Proofreading Course: Defamation


Our proofreading course explains the laws a copy editor should be aware of, and how to apply them to a range of situations.

In short, libel law protects individuals from untruthful attacks on their reputation. A person is libelled if the words cause, or are likely to cause, serious harm to their reputation, by:

  1. Causing them to be shunned or avoided.
  2. Lowering them in the eyes of right-thinking people.
  3. Exposing them to ridicule, hatred or contempt.
  4. Disparaging them in their office, trade or profession.

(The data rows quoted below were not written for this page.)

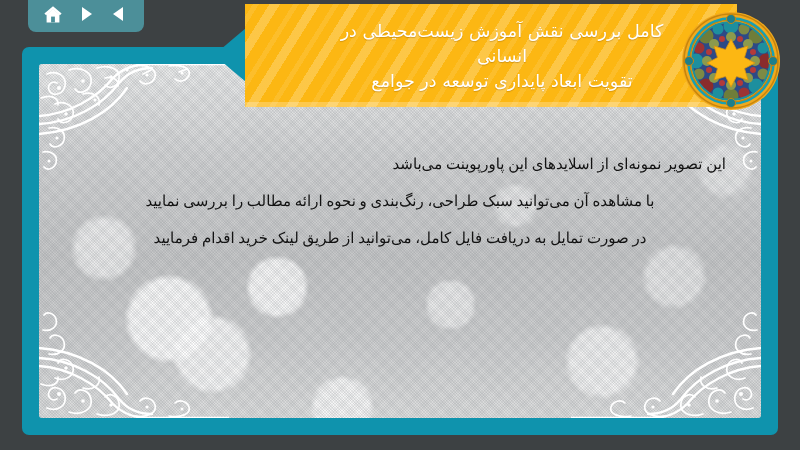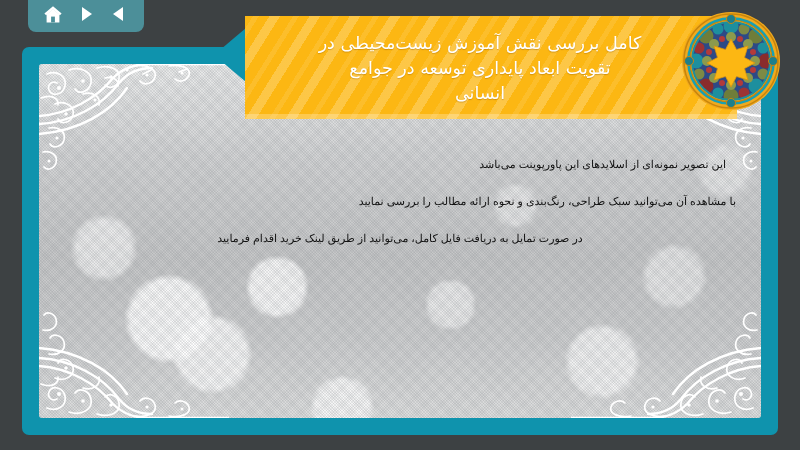"کامل بررسی نقش آموزش زیست‌محیطی" .banner-body { justify-content: flex-end -> flex-start; top: 16px -> 4px }
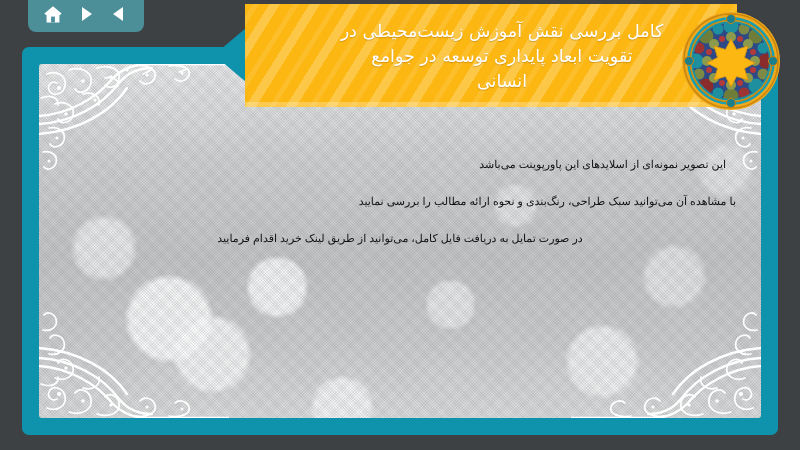"تقویت ابعاد پایداری توسعه در" div { order: before "انسانی" -> after "انسانی" }
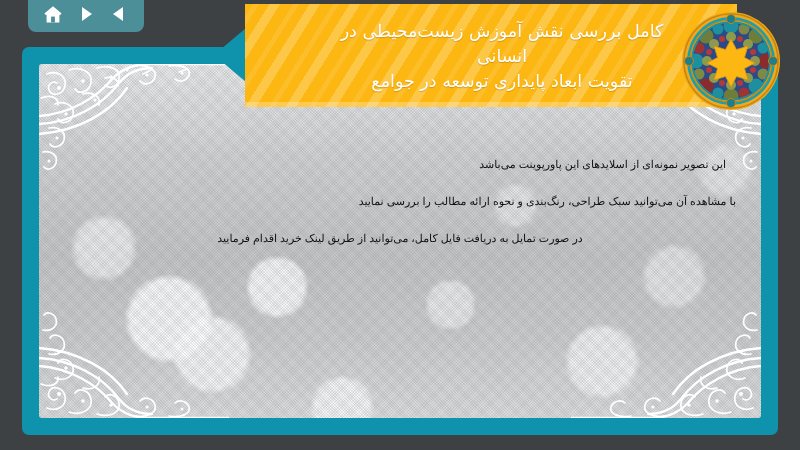"این تصویر نمونه‌ای از اسلایدهای" .body-line { font-family: Liberation Sans, sans-serif -> Liberation Serif, serif; font-size: 11px -> 15px }
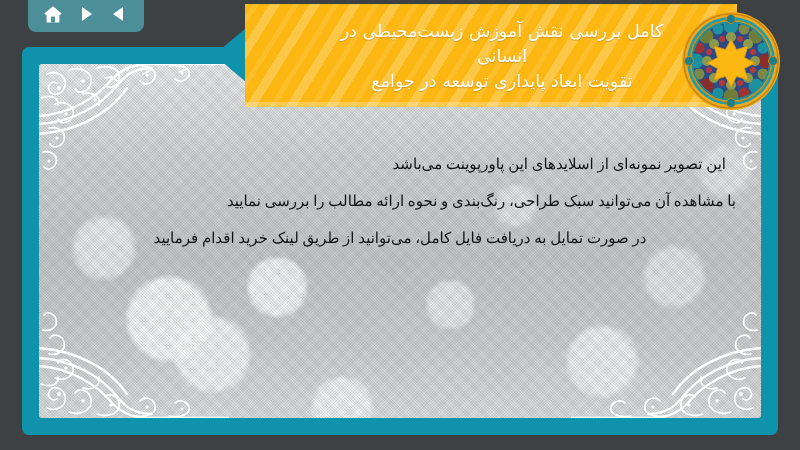"با مشاهده آن می‌توانید سبک" .line-2 { text-align: right -> center }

We call this the CLED definition.


Were the words defamatory according to the CLED definition above? These are some of the dangers:

  1. Obvious risks: It is dangerous to claim that someone is guilty of criminal or antisocial behaviour, unqualified for their job or incompetent. How would you feel if someone said that about you?
  2. Questioning motives: This is dangerous whether it is in news stories or comment pieces. Motives are almost impossible to prove.
  3. Meanings of words: You should be aware of words that change meanings, and keep pace with them. You may use a word in one context, but if a reader can reasonably place another meaning on it, the publisher could be liable for libel.
  4. Innuendoes: An innuendo is a hidden meaning that will be understood by someone with special knowledge.
  5. Implications: It is not safe to suggest something. You may as well come straight out and say it. You will still have to prove what you are implying is true.#
  6. Denials: Publishing a denial does not make a defamatory allegation safe. The publisher will still have to prove the precise truth of the allegation, even though it has been denied.
  7. Juxtaposition: Check that stories, headlines and pictures close to each other do not create the possibility of misinterpretation. Also, make sure that people are correctly identified in photos.
  8. Archived material: If it was libellous once, it will be again. If you are editing extracts that use court copy, check to see if there was a successful appeal or if convictions are spent under the Rehabilitation of Offenders Act (RoA 1974).
  9. Headlines: Are they an accurate reflection of the copy?
  10. Arrests: Beware of naming people who have been arrested, unless police have named them at a press conference or in an official statement.
  11. Fair stories: Giving both sides of the story does not make a defamatory allegation safe. The publisher will still have to prove the precise truth of the allegation.
  12. Careless adjectives: Take care with adjectives used alongside defamatory allegations in introductions or headlines.
  13. Wrong conclusions: 2 + 2 = 5.
  14. Using the word “alleged”. This does not make a defamatory statement safer. In fact, it could make it worse.